Jacobsen's catalyst is the common name for N,N'-bis(3,5-di-tert-butylsalicylidene)-1,2-cyclohexane­diaminomanganese(III) chloride, a coordination compound of manganese and a salen-type ligand. It is used as an asymmetric catalyst in the Jacobsen epoxidation, which is renowned for its ability to enantioselectively transform prochiral alkenes into epoxides. Before its development, catalysts for the asymmetric epoxidation of alkenes required the substrate to have a directing functional group, such as an alcohol as seen in the Sharpless epoxidation. This compound has two enantiomers, which give the appropriate epoxide product from the alkene starting material.

Enantiomerically pure epoxides are desirable as building blocks for complex molecules with specific chirality. Biologically active compounds can exhibit radically different activity based on differences in chirality and therefore the ability to obtain desired stereocenters in a molecule is of great importance to the pharmaceutical industry. Jacobsen's catalyst and other asymmetric catalysts are particularly useful in this field; for example, Jacobsen's catalyst was used to synthesize phenylisoserine, a side chain to the famous anti-cancer drug Taxol, in a four-step synthesis as early as 1992.

==Structure and basic properties==
Jacobsen's catalyst consists of a salen ligand, tetradentate, meaning it binds to the central manganese metal through four bonds, one to each oxygen and nitrogen atom of the salen backbone. Its chirality is conferred from the diamine-derived backbone. The aryl groups are decorated with tert-butyl substituents, which amplify the asymmetry around the Mn center.

==Preparation==
Both enantiomers of Jacobsen's catalyst are commercially available. Jacobsen's catalyst can be prepared by separating 1,2-diaminocyclohexane into its component enantiomers and then reacting the appropriate tartrate with 3,5-di-tert-butyl-2-hydroxybenzaldehyde to form a Schiff base (see intermediate formed in the reaction scheme below). Reaction with manganese(II) acetate in the presence of air gives the manganese(III) complex, which may be isolated as the chloro derivative after the addition of lithium chloride. Shown below is the preparation of the (R,R)-enantiomer. The synthesis has been adapted for undergraduate level chemistry courses in order to stress the importance of enantiomerically pure compounds.

==Reaction mechanism==

In general, two mechanisms have been suggested. Because Jacobsen's catalyst epoxidizes conjugated alkenes (i.e. those in which there are multiple double bonds on alternating carbons) most effectively, the generally accepted mechanism is based on a radical intermediate which is stabilized due to the conjugated nature of the substrate. For non-conjugated alkenes, the substrate is far less able to stabilize a radical, making a radical intermediate more unlikely. In this case, a concerted mechanism in which the bond to the oxygen is simultaneously broken with metal-center while it is formed with the substrate is probable. However, more recent studies have indicated a radical intermediate is possible, challenging the assumption that non-conjugated alkenes undergo concerted mechanisms.

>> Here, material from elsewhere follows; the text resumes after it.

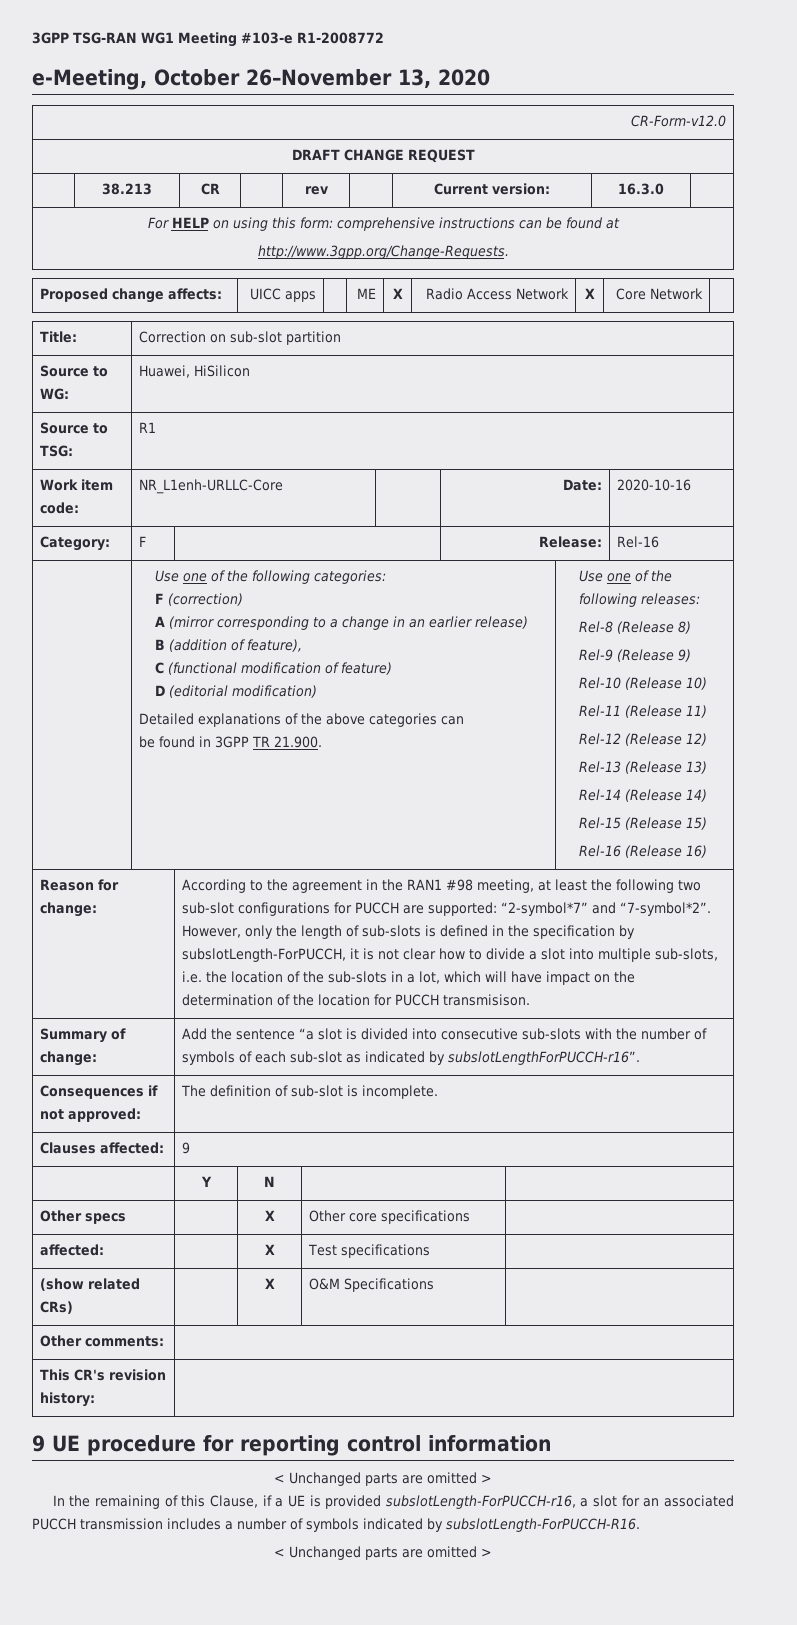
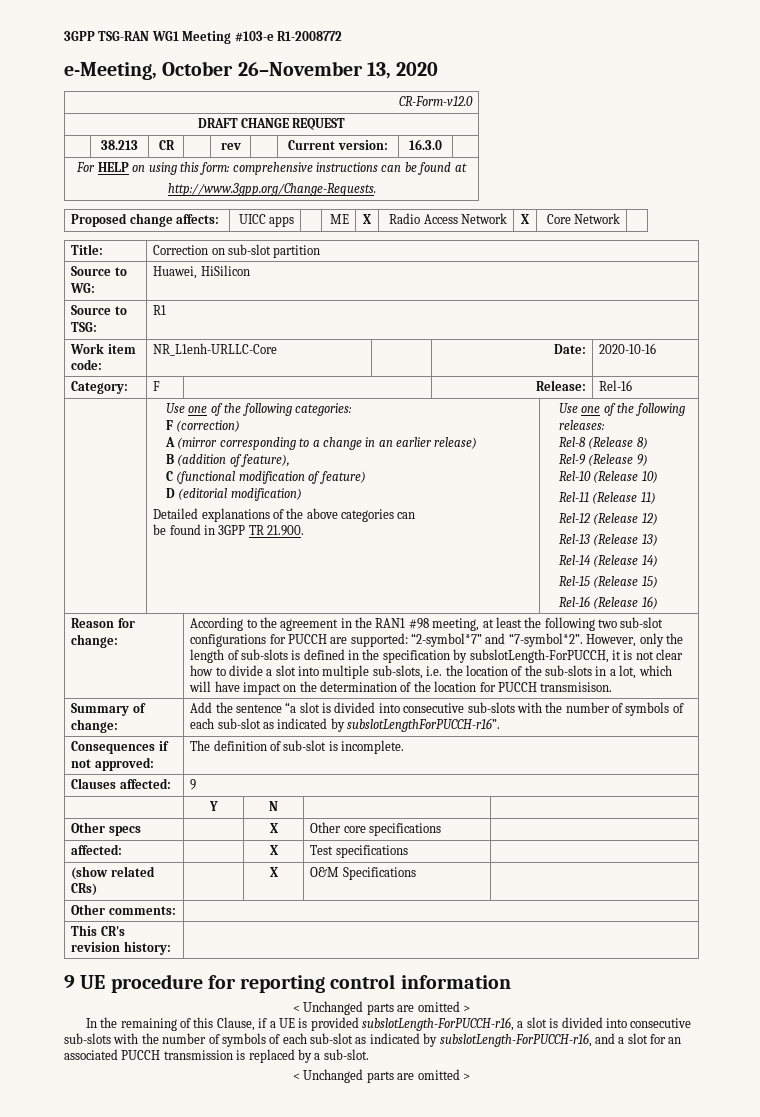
- In the remaining of this Clause, if a UE is provided subslotLength-ForPUCCH-r16, a slot for an associated PUCCH transmission includes a number of symbols indicated by subslotLength-ForPUCCH-R16.
+ In the remaining of this Clause, if a UE is provided subslotLength-ForPUCCH-r16, a slot is divided into consecutive sub-slots with the number of symbols of each sub-slot as indicated by subslotLength-ForPUCCH-r16, and a slot for an associated PUCCH transmission is replaced by a sub-slot.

In the original catalytic reaction, iodosylarenes (PhIO) were used as the stoichiometric oxidant, but soon after it was found that chlorine bleach (NaClO), a cheaper alternative, works as well. While other oxidants subsequently have been used, bleach continues to be the most common.

After the addition of the oxidant to the system, O=Mn(V) is generally accepted to be the active oxidant species formed (step A). The substrate is thought to approach the metal-oxo bond from the side at a perpendicular orientation in relation to the catalyst in order to allow favorable orbital overlap. This mechanism, which was originally proposed by John Groves to explain porphyrin-catalyzed epoxidation reactions, is commonly referred to as a "side-on perpendicular approach". The approach is over the diamine bridge, where the steric bulk of the tert-butyl groups on the periphery of the ligand do not interfere with the alkene's approach (see below). However, as is the case with the overall mechanism, the pathway of alkene approach is also debated.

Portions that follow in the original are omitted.